Em comunicado, o executivo comunitário dá conta deste novo financiamento da União Europeia (UE) a estas regiões desfavorecidas, explicando que o objetivo é “contribuir para fazer face ao aumento drástico das necessidades humanitárias resultantes da pandemia de coronavírus a nível mundial”.

Em concreto, esta verba adicional de 50 milhões de euros “destina-se a socorrer as pessoas vulneráveis que enfrentam crises humanitárias graves, nomeadamente na região do Sahel e do Lago Chade, na República Centro-Africana, na região dos Grandes Lagos em África, na África Oriental, na Síria, no Iémen, na Palestina e na Venezuela”, precisa a instituição, em nota de imprensa.

“Está igualmente prevista ajuda aos ‘rohingya’”, realça.

Segundo a Comissão Europeia, o objetivo é assegurar o acesso destas populações a serviços de saúde, equipamentos de proteção, água e serviços higiénico-sanitários.

Os fundos serão canalizados através de organizações não-governamentais, entidades internacionais, agências das Nações Unidas e ainda através das Sociedades da Cruz Vermelha e do Crescente Vermelho.

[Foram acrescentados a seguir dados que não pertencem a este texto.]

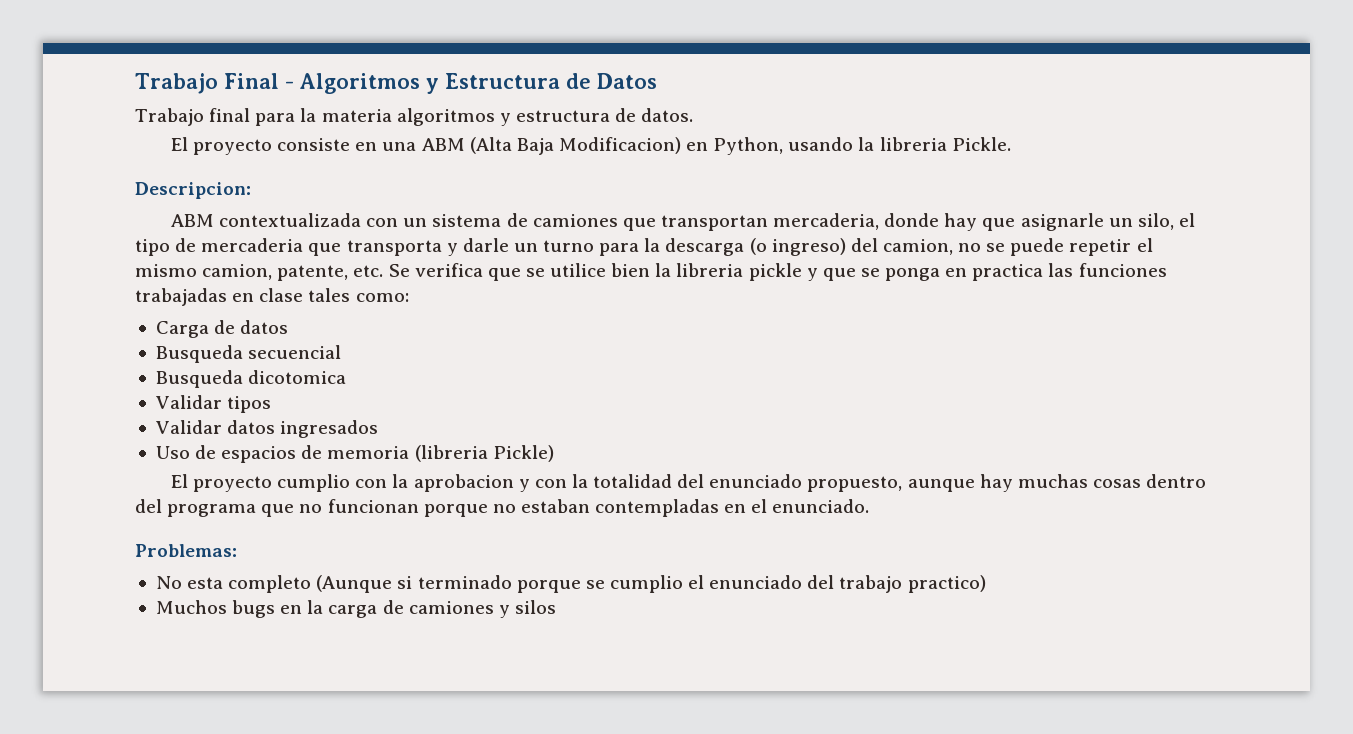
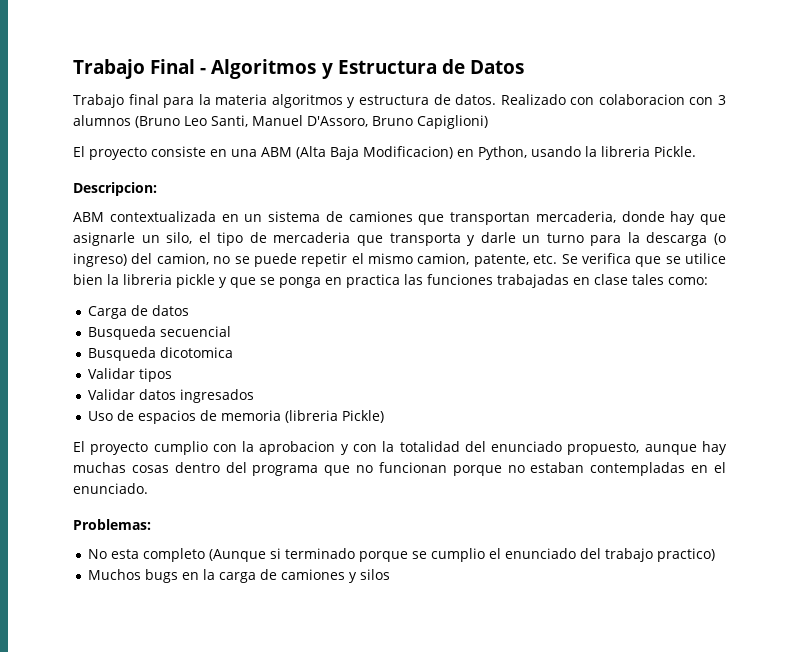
+ Realizado con colaboracion con 3 alumnos (Bruno Leo Santi, Manuel D'Assoro, Bruno Capiglioni)
- ABM contextualizada con un sistema de camiones que transportan mercaderia, donde hay que asignarle un silo, el tipo de mercaderia que transporta y darle un turno para la descarga (o ingreso) del camion, no se puede repetir el mismo camion, patente, etc. Se verifica que se utilice bien la libreria pickle y que se ponga en practica las funciones trabajadas en clase tales como:
+ ABM contextualizada en un sistema de camiones que transportan mercaderia, donde hay que asignarle un silo, el tipo de mercaderia que transporta y darle un turno para la descarga (o ingreso) del camion, no se puede repetir el mismo camion, patente, etc. Se verifica que se utilice bien la libreria pickle y que se ponga en practica las funciones trabajadas en clase tales como:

O comissário europeu responsável pela Gestão de Crises, Janez Lenarčič, observa no comunicado que a pandemia gerou “uma crise humanitária de enormes proporções em alguns dos países mais vulneráveis do mundo”.

“A pandemia ameaça a segurança alimentar em países nos quais os sistemas de saúde pública eram já pouco eficientes antes desta nova crise”, alerta o responsável, vincando ser altura de agir “para que nenhuma zona do mundo fique sem proteção”.

Este novo financiamento soma-se a um montante de cerca de 20 mil milhões de euros em ajuda humanitária da UE para países em desenvolvimento anunciado em meados de abril pela Comissão Europeia, no âmbito do qual foram alocados 3,25 mil milhões de euros a África.

Vem, ainda, juntar-se à ponta aérea humanitária criada este mês pela UE para transportar trabalhadores humanitários e equipamentos de emergência contra o novo coronavírus.

O primeiro voo realizado ao abrigo desta ponta aérea humanitária ocorreu em 08 de maio, transportando cerca de 60 trabalhadores humanitários e 13 toneladas de material humanitário para Bangui, na República Centro-Africana.

Depois desse, serão realizados mais dois outros voos humanitários para a República Centro-Africana, que transportarão no total mais 27 toneladas de material humanitário.

Entretanto, em 15 de maio, foram transportadas 20 toneladas de material e trabalhadores humanitários e pessoal do setor da saúde para São Tomé e Príncipe, naquele que foi o segundo destino da ponte aérea humanitária da UE.

Este voo foi organizado em cooperação com o Governo português e várias organizações humanitárias e, no seu regresso a Lisboa, trouxe mais de 200 cidadãos da UE e outros passageiros numa operação de repatriamento.

A nível global, a pandemia de COVID-19 já provocou mais de 320 mil mortos e infetou quase 4,9 milhões de pessoas em 196 países e territórios.

Em África, há 2.912 mortos confirmados, com mais de 91 mil infetados em 54 países, segundo as estatísticas mais recentes sobre a pandemia naquele continente.